(The data begins)
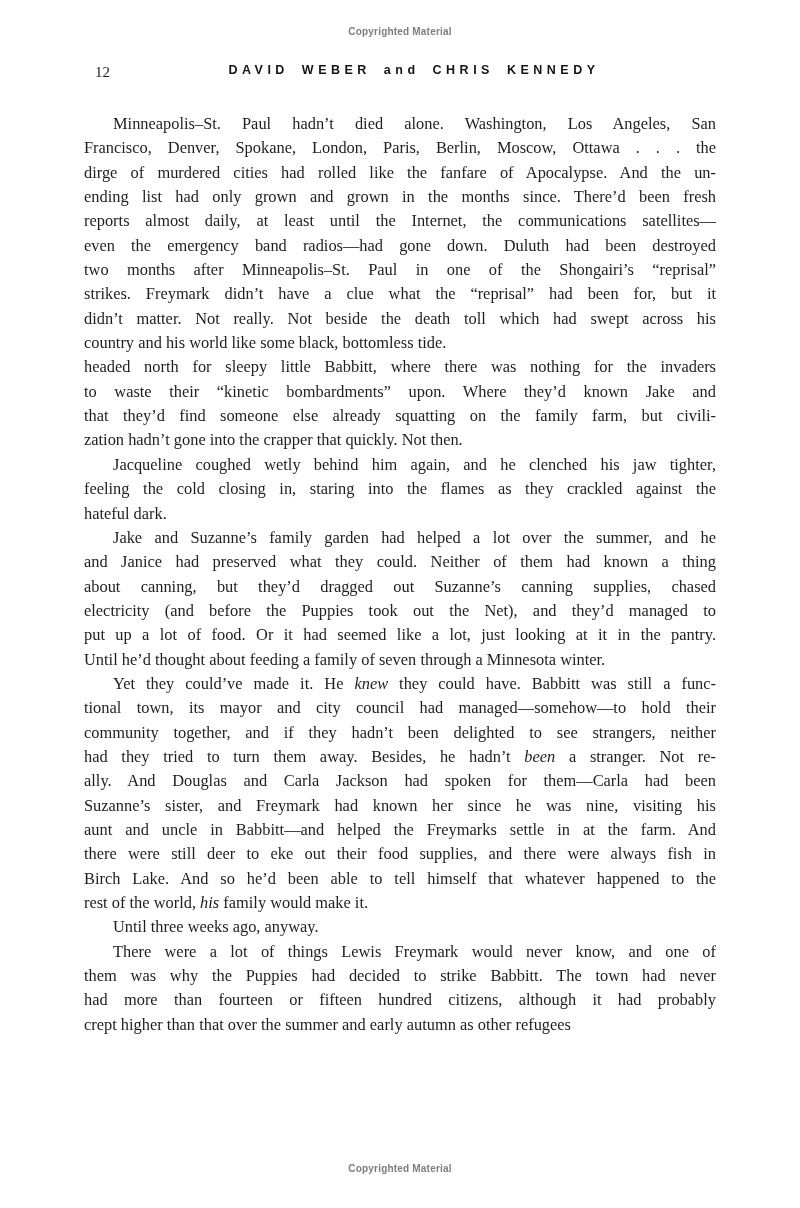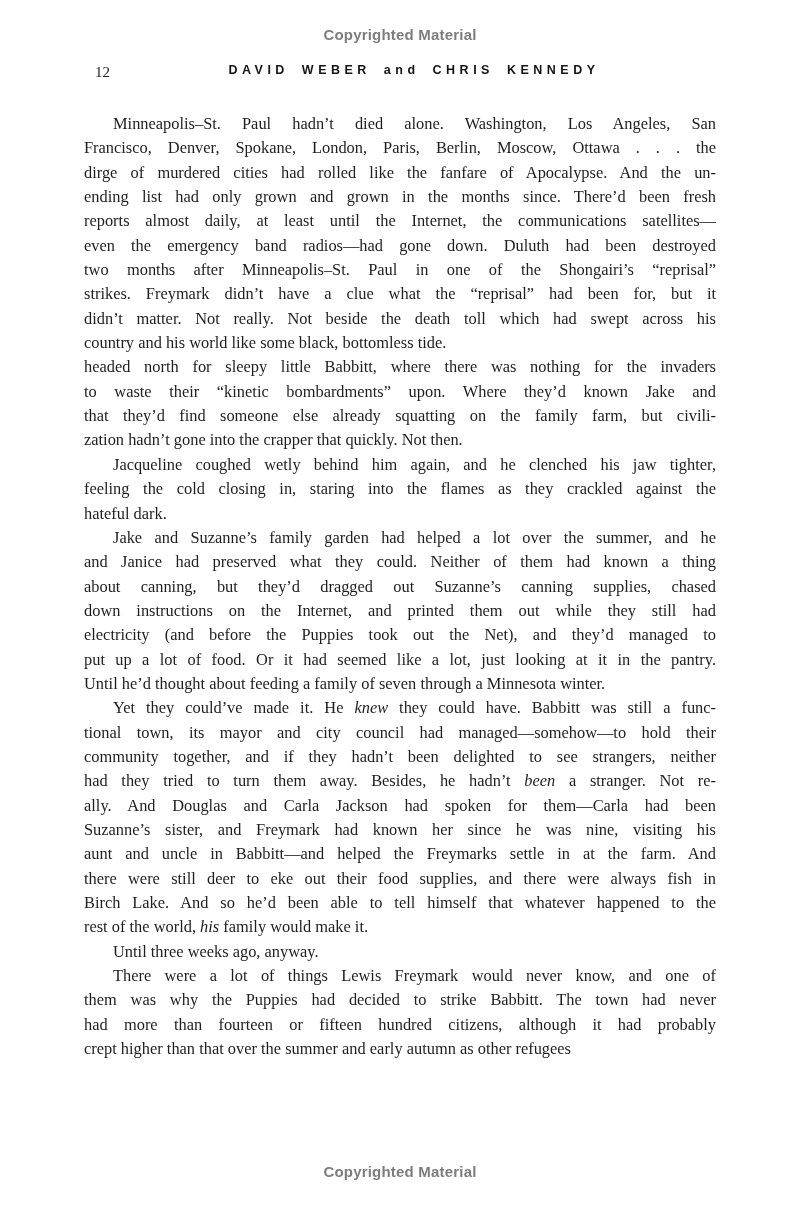--- a/index.html
+++ b/index.html
@@ -23,7 +23,7 @@
     text-align: center;
     font-family: "Liberation Sans", "DejaVu Sans", sans-serif;
     font-weight: bold;
-    font-size: 15px;
+    font-size: 10px;
     color: #7d7d7d;
     letter-spacing: 0.2px;
   }

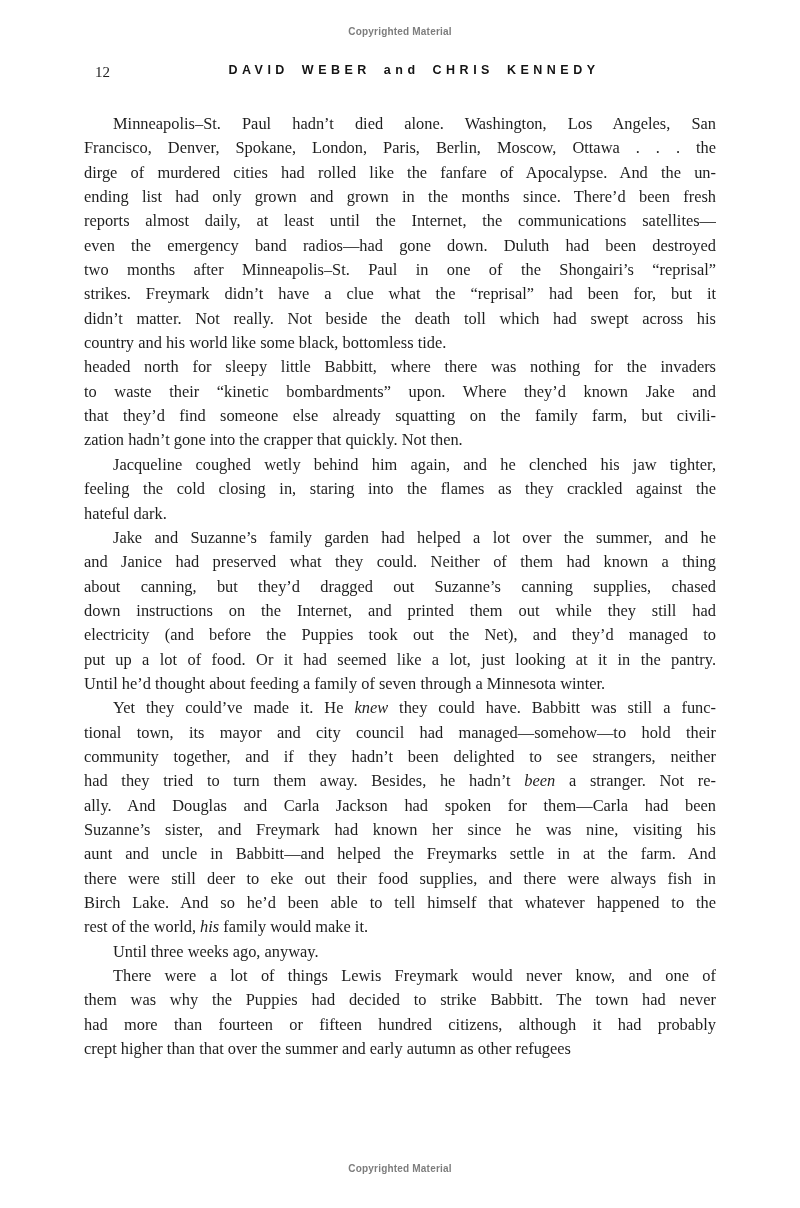--- a/index.html
+++ b/index.html
@@ -118,7 +118,6 @@
         <div class="line para-first"><span>Jake and Suzanne’s family garden had helped a lot over the summer, and he</span></div>
         <div class="line"><span>and Janice had preserved what they could. Neither of them had known a thing</span></div>
         <div class="line"><span>about canning, but they’d dragged out Suzanne’s canning supplies, chased</span></div>
-        <div class="line"><span>down instructions on the Internet, and printed them out while they still had</span></div>
         <div class="line"><span>electricity (and before the Puppies took out the Net), and they’d managed to</span></div>
         <div class="line"><span>put up a lot of food. Or it had seemed like a lot, just looking at it in the pantry.</span></div>
         <div class="line para-last"><span>Until he’d thought about feeding a family of seven through a Minnesota winter.</span></div>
(The data ends)
Repeat the lines above exactly, and keep every picture out.

--- a/index.html
+++ b/index.html
@@ -23,7 +23,7 @@
     text-align: center;
     font-family: "Liberation Sans", "DejaVu Sans", sans-serif;
     font-weight: bold;
-    font-size: 15px;
+    font-size: 10px;
     color: #7d7d7d;
     letter-spacing: 0.2px;
   }

--- a/index.html
+++ b/index.html
@@ -118,7 +118,6 @@
         <div class="line para-first"><span>Jake and Suzanne’s family garden had helped a lot over the summer, and he</span></div>
         <div class="line"><span>and Janice had preserved what they could. Neither of them had known a thing</span></div>
         <div class="line"><span>about canning, but they’d dragged out Suzanne’s canning supplies, chased</span></div>
-        <div class="line"><span>down instructions on the Internet, and printed them out while they still had</span></div>
         <div class="line"><span>electricity (and before the Puppies took out the Net), and they’d managed to</span></div>
         <div class="line"><span>put up a lot of food. Or it had seemed like a lot, just looking at it in the pantry.</span></div>
         <div class="line para-last"><span>Until he’d thought about feeding a family of seven through a Minnesota winter.</span></div>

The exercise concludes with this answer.